Мать Бориса долго не могла заснуть и всё донимала мужа шепотом:

– Надо же быть такому – «коляску» в дом притащил! Где ж это видано? Накой нашему сыну такая жена? Я-то думала, что он найдёт достойную жену себе…

– А что или кого имеешь в виду под своим понятием «достойную»? – задал вопрос Василий Петрович.

– Умную, в полном здравии, ходячую, образованную, чтобы мне помогала на старости лет. А Иринка, смотри, какую подсунула, которая годиться только в подстилки, на одну ночь! Ему нужна девушка своего круга, а у этой какие-то нервные клетки в мозгу умири, и кто знает, что там осталось?

– Мать, прекрати, – останавливал её Василий Петрович. – Сразу видно, что Надя – девочка умная, в меру эрудированная, и все шарики с винтиками у неё на своём месте, а что касается заболевания, то с кем чего не бывает.

– Вспомни, что она говорила про свою мать – женщина вольной жизни, а яблоко от яблони не далеко падает. Может и она легкого поведения, как мать? Мы ж с тобой в гены не заглянем, и никто не заглянет…

– Девушка в инвалидной коляске не может быть лёгкого поведения в силу своих физических ограничений. Неужели это тебе не понятно? Она без коляски с трудом передвигается по стенке. Далеко можно уйти на таких ногах и таким способом? Ты об этом подумала?

– Тоже мне новоявленный профессор кислых щей по медицине. Давно ли в тебе такая грамотность объявилась? Ты же только и умеешь железо лить!

– Я ведь не только железо лью, но и с тобой живу не один десяток лет, а это куда труднее первого!

– Да, со мной живёшь, как у Христа за пазухой – никаких проблем и забот не ведаешь. Кто бы тебя так любил и холил? Пойду, гляну, как там они спят: кто на ком? Сердце очень тревожится. Как бы она его не приворожила? Ведь всего можно ожидать от интернатских, жаль сынок пострадает от доверчивости.

– Слушай, ворона, перестань каркать, дай им самим разобраться в своих чувствах и понять – кто есть кто.

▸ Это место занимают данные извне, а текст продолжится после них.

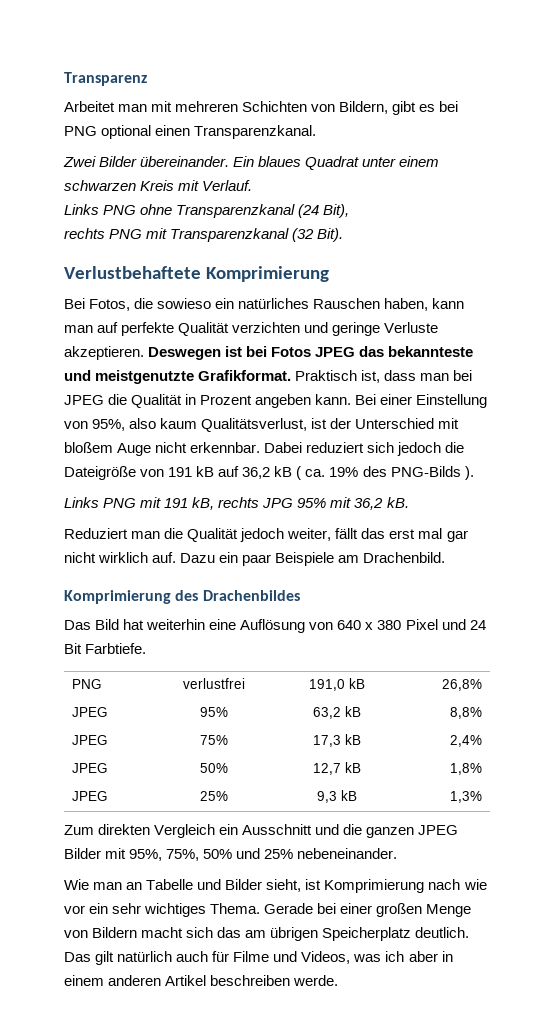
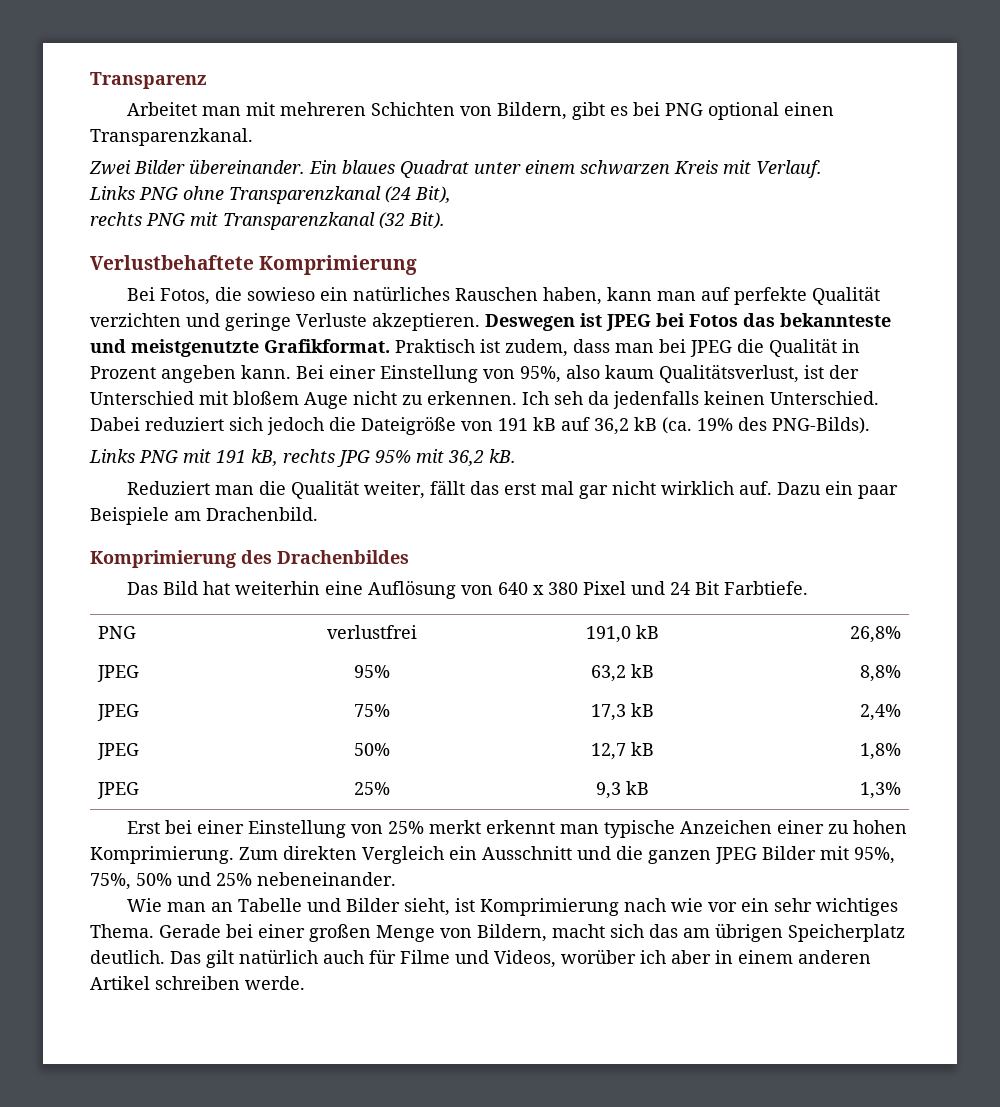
(243, 351) none -> [606,314,651,331] JPEG
[315,347,356,357] JPEG -> (738, 320) none
[361,370,381,383] ist, -> [480,339,568,357] ist zudem,
[190,442,261,453] erkennbar. -> [402,391,879,409] zu erkennen. Ich seh da jedenfalls keinen Unterschied.
[296,466,474,480] ( ca. 19% des PNG-Bilds ). -> [662,417,870,434] (ca. 19% des PNG-Bilds).
[240,528,285,542] jedoch -> (359, 489) none
(482, 797) none -> [126,820,907,838] [90,846,234,864] Erst bei einer Einstellung von 25% merkt erkennt man typische Anzeichen einer zu hohen Komprimierung.
[92,927,138,938] Bildern -> [477,924,547,942] Bildern,
[353,954,382,962] was -> [561,949,636,964] worüber
[210,975,291,986] beschreiben -> [155,976,240,990] schreiben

– Да, они разберутся, когда дети пойдут, – не унималась Зоя Петровна, словно лежала на раскаленных углях. – Наш сын нужен ей только из-за квартиры и для приюта чужого чада, который не известно от кого и с какими физическими и другими последствиями. Это я сразу разгадала, как в глаза её бесстыжие посмотрела. А наш-то, дурачок, весь размяк, как свеча от огня тает!

– Да дай ты спать, неугомонная баба! – чуть матерно не выругался отец. – До чего ж ты, я впрямь не знаю… Перестань, утро вечера мудренее. Перестань бить тревогу раньше времени…

– Когда гром грянет, мужику будет поздно креститься, – продолжала свою песнь мать. – Вот женится, а потом будет всю жизнь муку маять! Нет, я ему это всё завтра утром скажу. И пусть он не считает меня своей матерью, зато потом всю жизнь будет меня благодарить, что я его спасла от опрометчивого шага. Я не позволю жить им вместе! Нет!!!

– Слушай ты, – чуть не повысил голоса отец, – Бога побойся. Пусть Надя уедет, тогда и скажешь. Ну, нельзя такое говорит при девушке. Согласись хоть с этим!

– Хорошо, – сурово согласилась Зоя Петровна, – но намёк на свои мысли и взгляды я ему скажу всё же завтра утром, и в этом ты меня не остановишь, – и она отвернулась лицом к стене.

– О, Господи, с кем я жил всё это время? – одними губами прошептал отец, однако Зоя услышала его и ответила:

– Жил, как у Христа за пазухой, и горя не мыкал…

– Тьфу ты, пропасть, поспать спокойно не даст, – и он сделал вид, что начал спать, а на самом деле долго не мог уснуть. Он всё думал о жестокости судьбы к одним людям и двойной жестокости к другим, старался найти способ помочь Борису и Наде. Но решил, что они сами должны во всём разобраться и решить свою судьбу, так как за них самих это никто не сделает, а «добрым советом» иногда можно только навредить, если характер у одного из влюбленных стойкий и напористый, как у его сына. «Господи, если по воле Твоей они сошлись, то дай им счастья, сотвори великое чудо, помоги рабе Твоей избавиться от такого недуга! Господи, на всё Твоя воля великая!», – подумал Василий Петрович усердно. Он так и не уснул в эту ночь.